Error: found in requirements.yaml, but missing in charts/ directory: alertmanager, prometheus, exporter-kube-api, exporter-kube-controller-manager, exporter-kube-dns, exporter-kube-etcd, exporter-kube-scheduler, exporter-kube-state, exporter-kubelets, exporter-kubernetes, exporter-node, grafana
Maybe I missed some step? Or some step missed in article?
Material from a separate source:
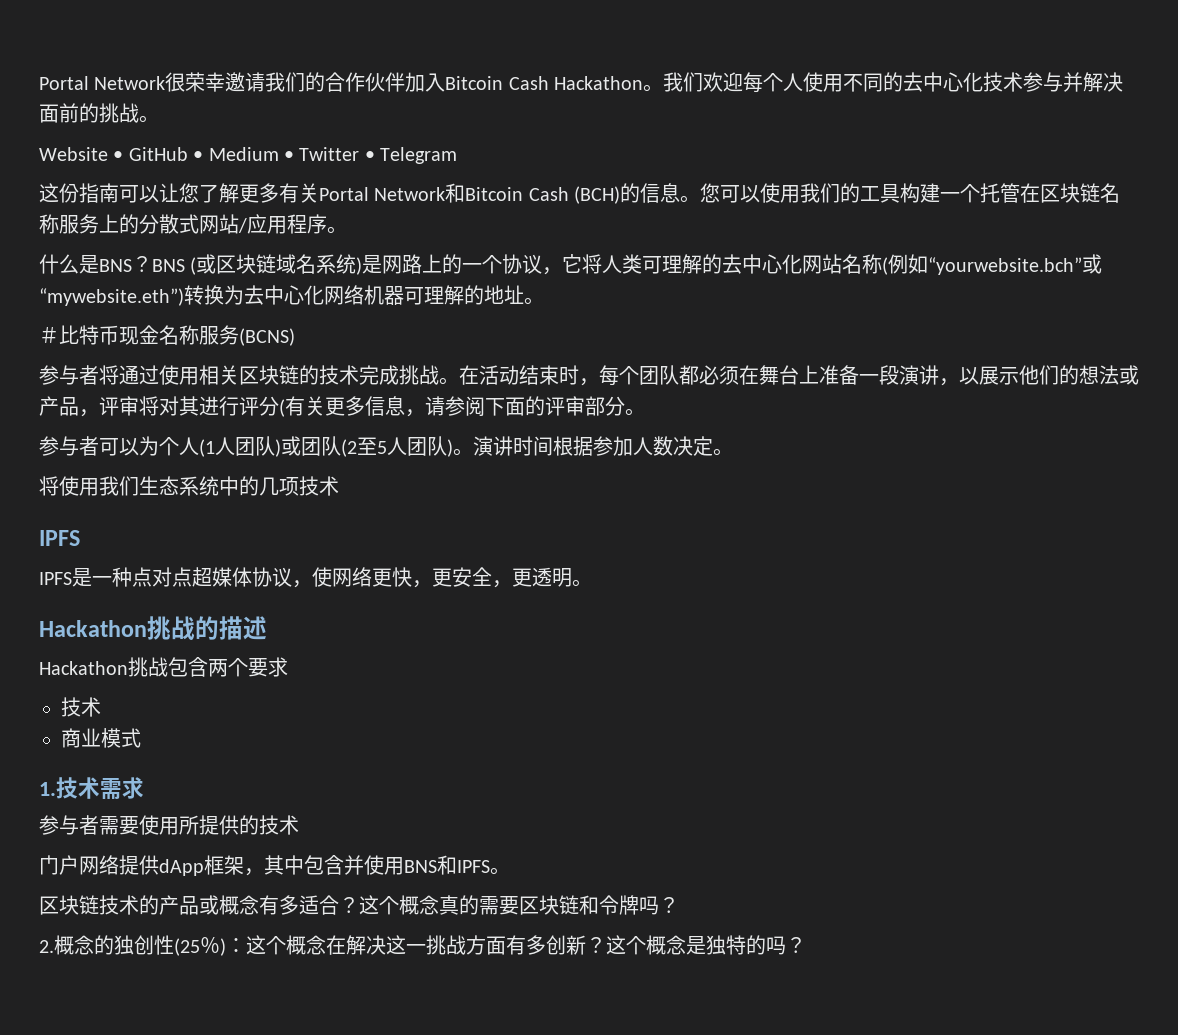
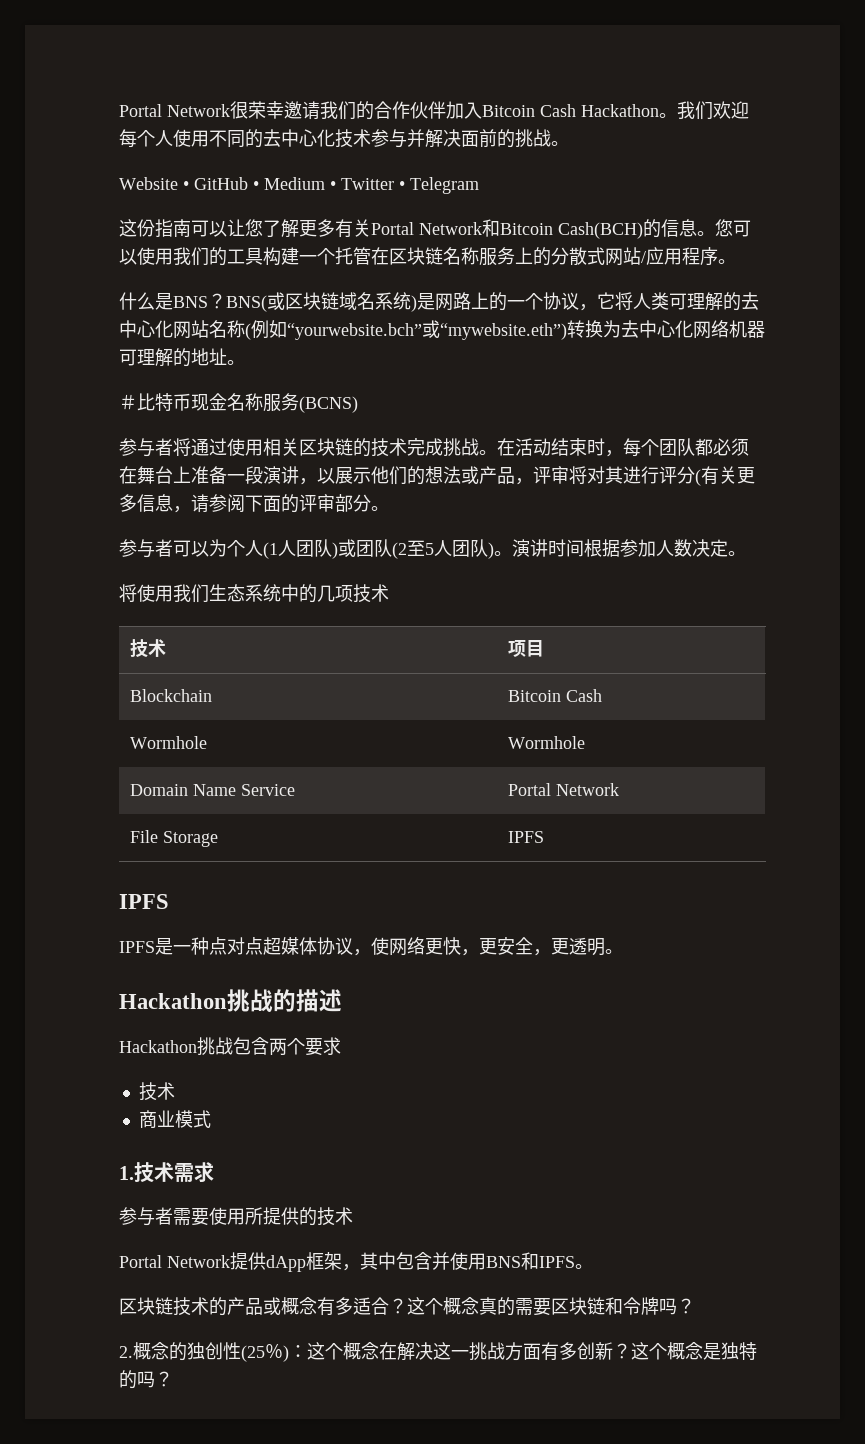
[528,186,621,204] Cash (BCH) -> [558,222,643,239] Cash(BCH)
[152,257,197,275] BNS ( -> [226,295,267,312] BNS(
(339, 486) none -> [129,639,166,658] [507,640,544,657] [129,689,212,702] [507,689,602,702] [129,736,207,749] [507,736,585,749] [129,784,295,796] [507,783,619,796] [129,830,218,847] [507,831,544,843] // 技术 | 项目 // Blockchain | Bitcoin Cash // Wormhole | Wormhole // Domain Name Service | Portal Network // File Storage | IPFS
[39,855,119,875] 门户网络 -> [119,1255,230,1268] Portal Network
Or this is kind of issue?

kubectl get pods --namespace monitoring NAME READY STATUS RESTARTS AGE alertmanager-alertmanager-0 2/2 Running 0 10m grafana-grafana-5fdf676c68-mzrgm 2/2 Running 0 10m prometheus-operator-prometheus-operator-5d86ffb9bf-zw8rm 1/1 Running 0 11m prometheus-prometheus-0 2/2 Running 0 10m

All previous step seems work fine.

xpowerman on 29 Nov 2017

@xpowerman please see the comment https://github.com/coreos/prometheus-operator/issues/717#issuecomment-343531797
I'm still working to fix all this helm issues

gianrubio on 29 Nov 2017

Still same problem for me.

I've just tried to install prometheus-operator from this repo master:
https://github.com/coreos/prometheus-operator

On a GCLoud Kubernetes cluster with autoscaling min nodes 4 max 6.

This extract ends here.